La Münch Mammut est l'œuvre de Friedel Münch (1927-2014), un mécanicien et constructeur allemand qui l'a assemblée quasiment à la main dans son atelier de Hesse à partir de 1966.
Quel moteur équipe la Münch Mammut ?
Un 4-cylindres refroidi par air emprunté à l'automobile NSU Prinz 1000 TT. Selon les versions, sa cylindrée est passée de 996 cm³ à environ 1177 cm³, puis 1278 cm³ sur la TTS-E à injection.
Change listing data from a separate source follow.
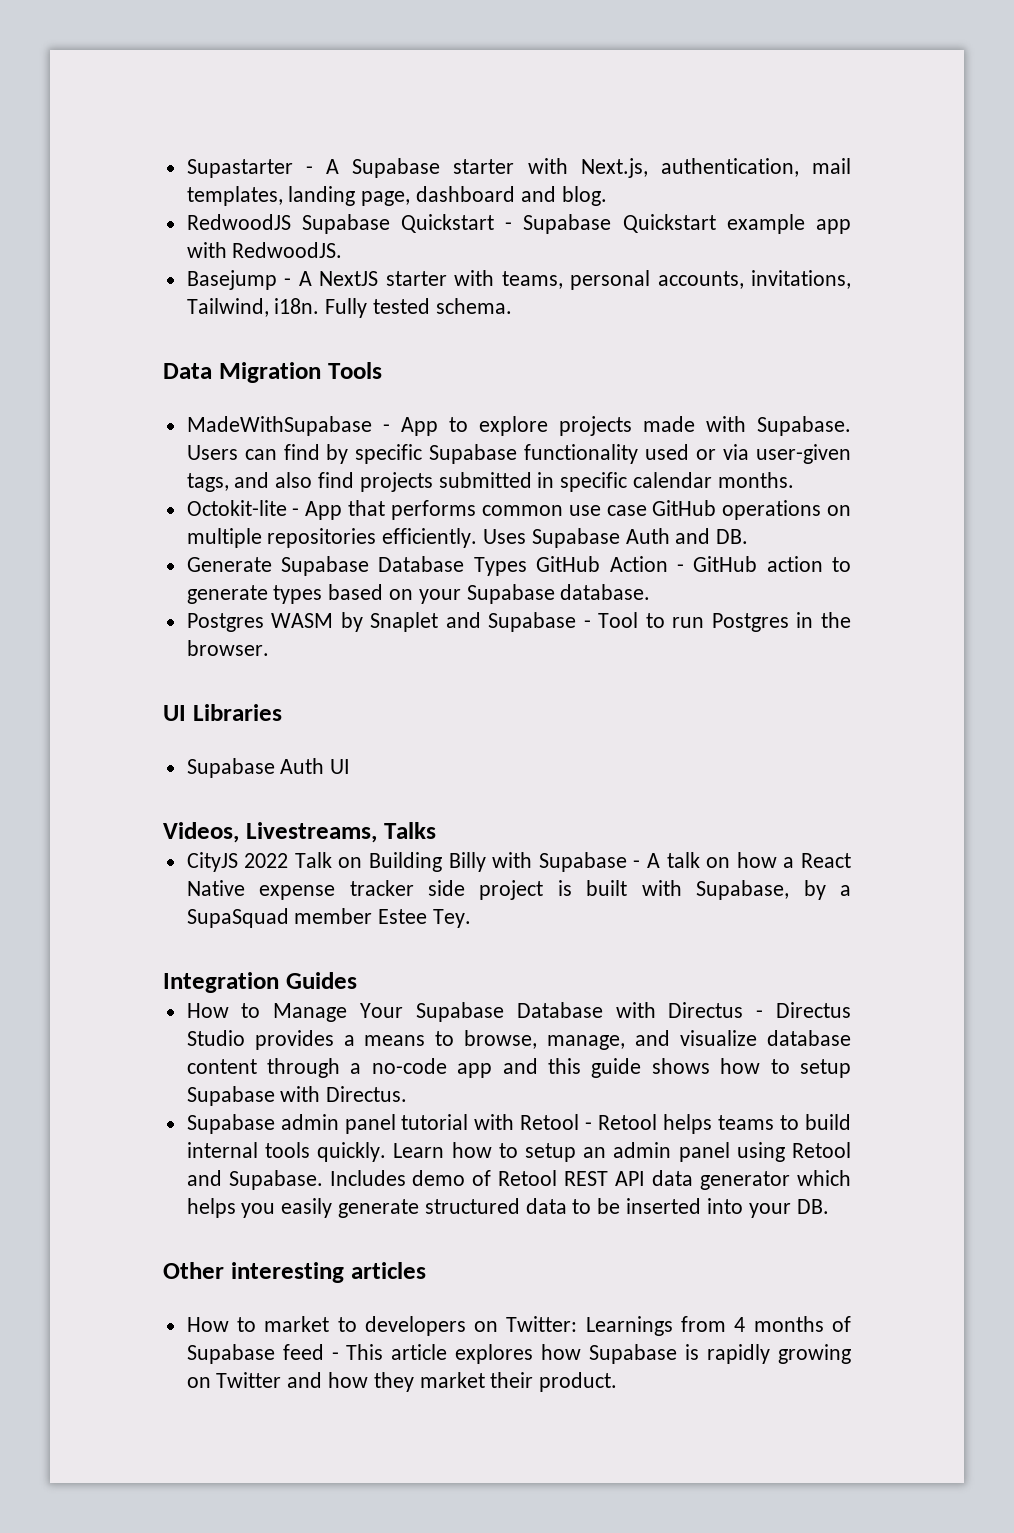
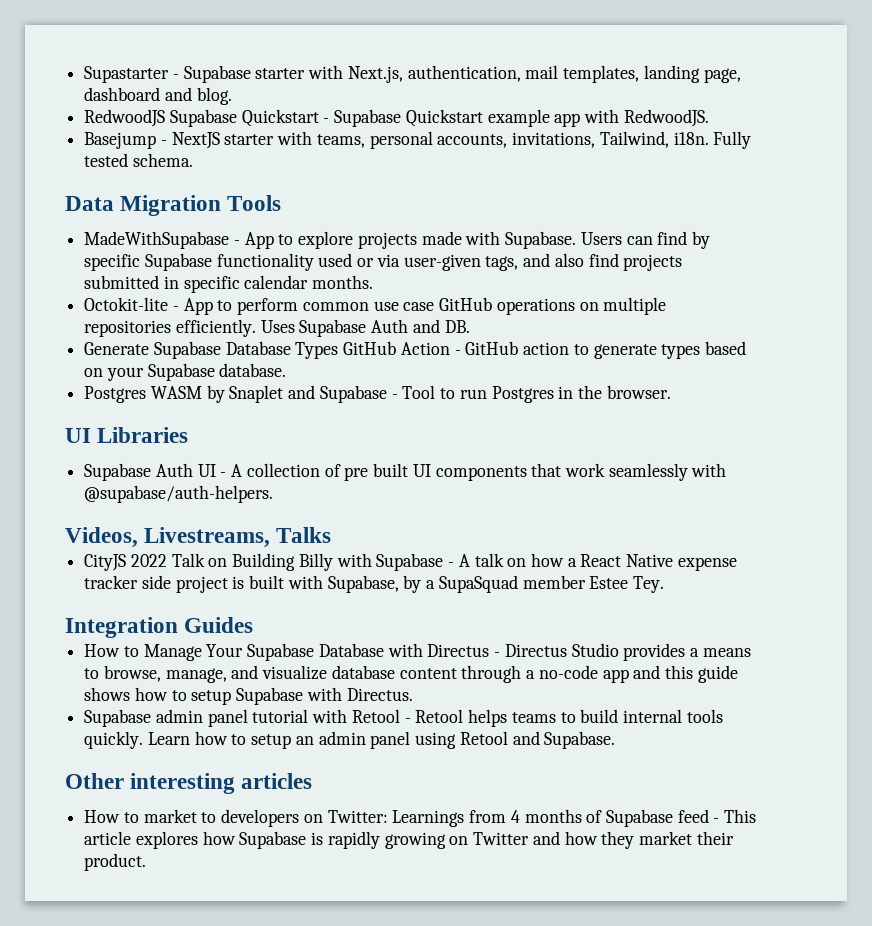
- Supastarter - A Supabase starter with Next.js, authentication, mail templates, landing page, dashboard and blog.
+ Supastarter - Supabase starter with Next.js, authentication, mail templates, landing page, dashboard and blog.
- Basejump - A NextJS starter with teams, personal accounts, invitations, Tailwind, i18n.
+ Basejump - NextJS starter with teams, personal accounts, invitations, Tailwind, i18n.
- Octokit-lite - App that performs common use case GitHub operations on multiple repositories efficiently.
+ Octokit-lite - App to perform common use case GitHub operations on multiple repositories efficiently.
- Supabase Auth UI
+ Supabase Auth UI - A collection of pre built UI components that work seamlessly with @supabase/auth-helpers.
- Includes demo of Retool REST API data generator which helps you easily generate structured data to be inserted into your DB.

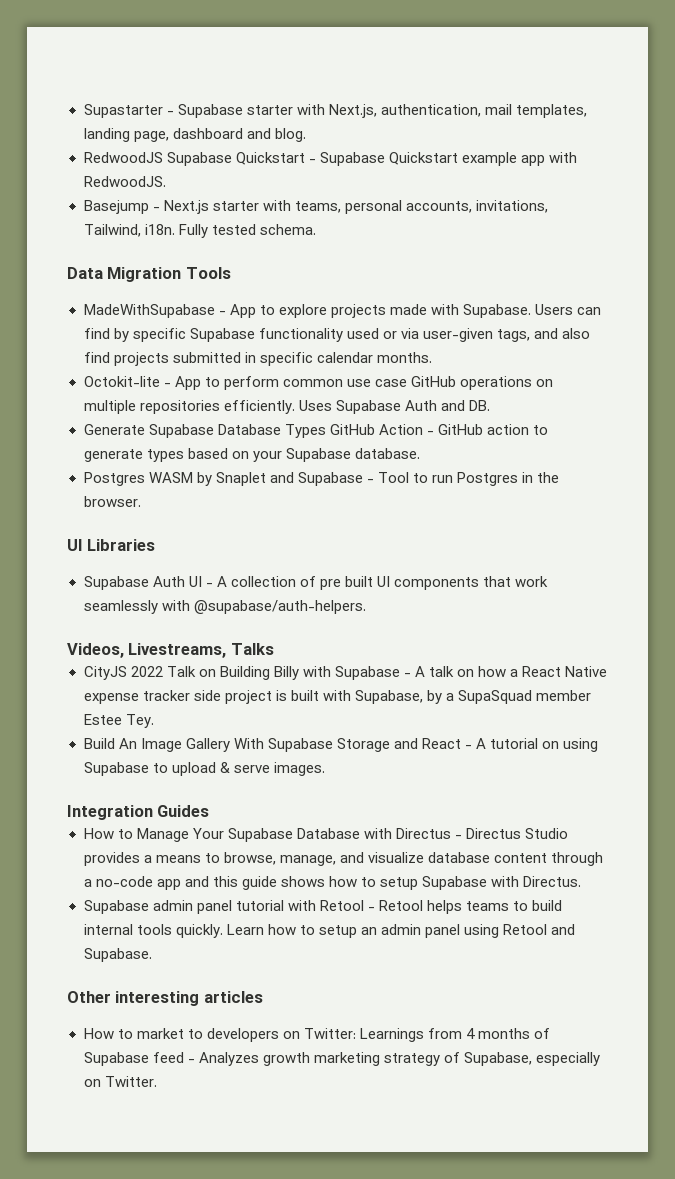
- Basejump - NextJS starter with teams, personal accounts, invitations, Tailwind, i18n.
+ Basejump - Next.js starter with teams, personal accounts, invitations, Tailwind, i18n.
+ Build An Image Gallery With Supabase Storage and React - A tutorial on using Supabase to upload & serve images.
- How to market to developers on Twitter: Learnings from 4 months of Supabase feed - This article explores how Supabase is rapidly growing on Twitter and how they market their product.
+ How to market to developers on Twitter: Learnings from 4 months of Supabase feed - Analyzes growth marketing strategy of Supabase, especially on Twitter.

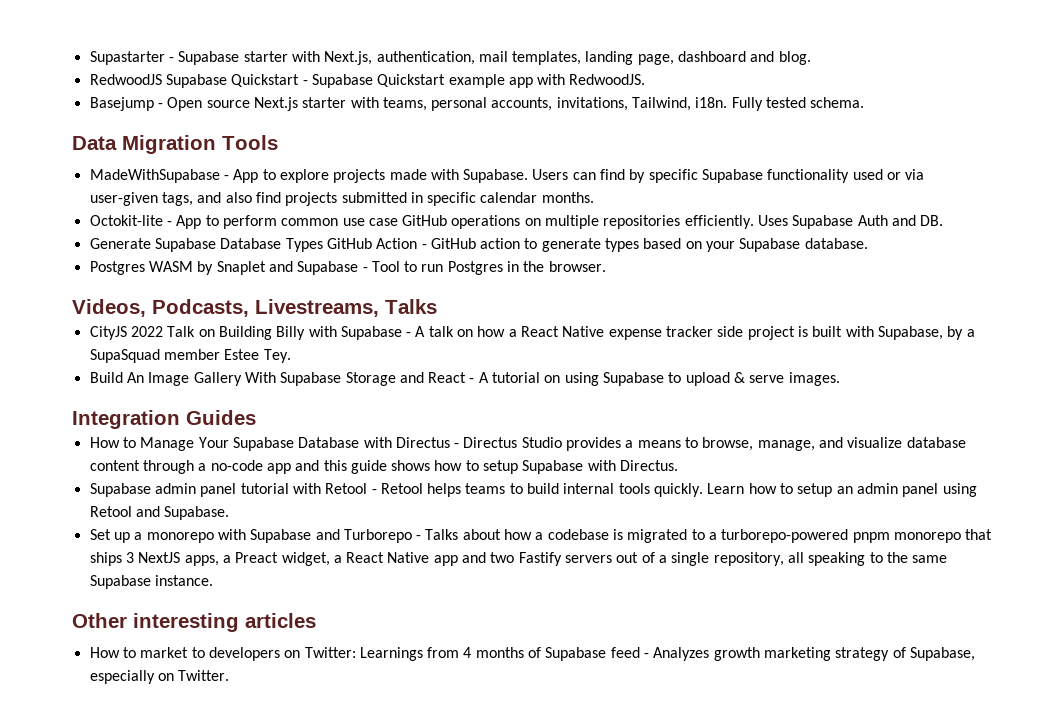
- Basejump - Next.js starter with teams, personal accounts, invitations, Tailwind, i18n.
+ Basejump - Open source Next.js starter with teams, personal accounts, invitations, Tailwind, i18n.
- UI Libraries
- Supabase Auth UI - A collection of pre built UI components that work seamlessly with @supabase/auth-helpers.
- Videos, Livestreams, Talks
+ Videos, Podcasts, Livestreams, Talks
+ Set up a monorepo with Supabase and Turborepo - Talks about how a codebase is migrated to a turborepo-powered pnpm monorepo that ships 3 NextJS apps, a Preact widget, a React Native app and two Fastify servers out of a single repository, all speaking to the same Supabase instance.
Pourquoi l'appelle-t-on « Mammut » ?
Parce que « Mammut » signifie « mammouth » en allemand : le surnom évoque sa masse, son poids et sa puissance hors normes. Officiellement, elle a aussi été vendue sous le nom « Münch-4 ».
Combien d'exemplaires ont été produits ?
Très peu : environ 476 exemplaires (moins de 500 selon les décomptes) entre 1966 et 1980, ce qui en fait une moto extrêmement rare et recherchée.
Qu'a de particulier sa roue arrière ?
Ses rayons cassaient sous le couple du moteur ; Münch a donc coulé une roue arrière en alliage de magnésium à rayons plats, avec tambour intégré de 250 mm — considérée comme l'une des premières jantes moulées montées sur une moto de série.